* **Task objective**:
What lines in the data hold the string "enough"? Show them.

* **Source data**:
========================
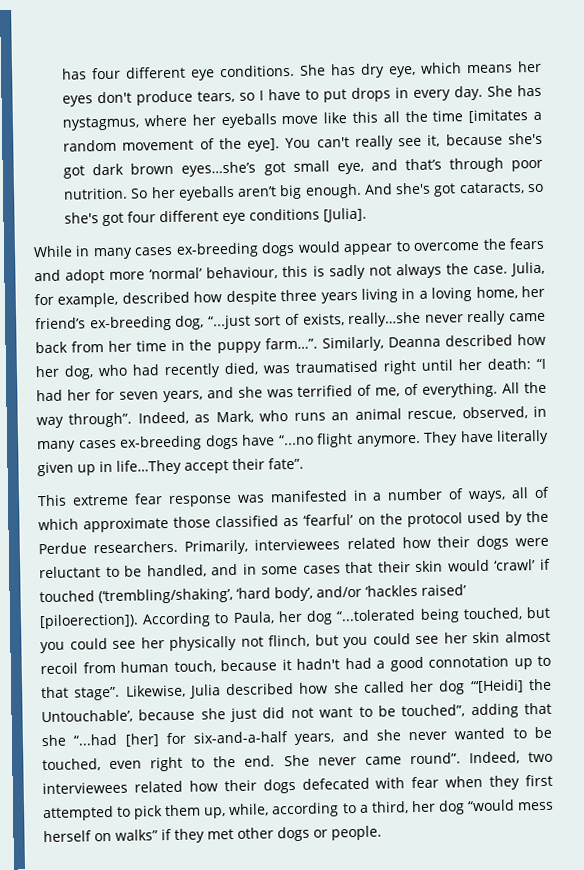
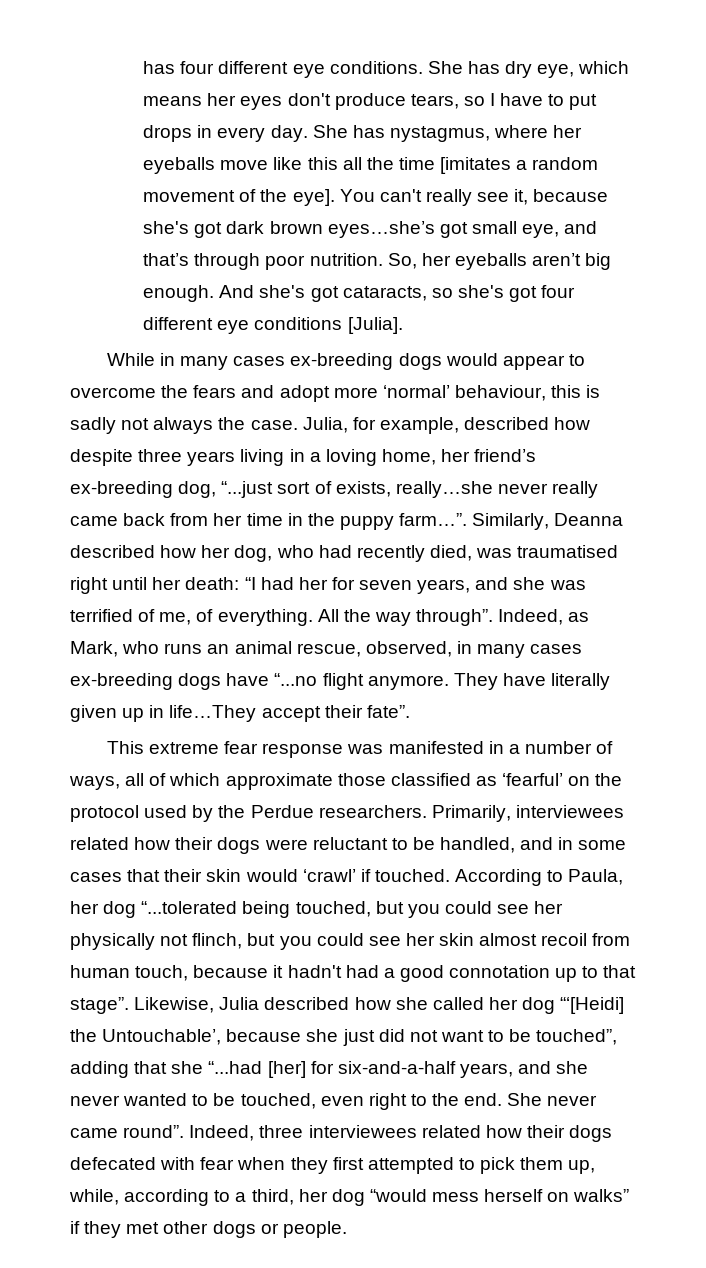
- So her eyeballs aren’t big enough.
+ So, her eyeballs aren’t big enough.
- Primarily, interviewees related how their dogs were reluctant to be handled, and in some cases that their skin would ‘crawl’ if touched (‘trembling/shaking’, ‘hard body’, and/or ‘hackles raised’ [piloerection]).
+ Primarily, interviewees related how their dogs were reluctant to be handled, and in some cases that their skin would ‘crawl’ if touched.
- Indeed, two interviewees related how their dogs defecated with fear when they first attempted to pick them up, while, according to a third, her dog “would mess herself on walks” if they met other dogs or people.
+ Indeed, three interviewees related how their dogs defecated with fear when they first attempted to pick them up, while, according to a third, her dog “would mess herself on walks” if they met other dogs or people.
========================
* **Exercise solution**:
- So her eyeballs aren’t big enough.
+ So, her eyeballs aren’t big enough.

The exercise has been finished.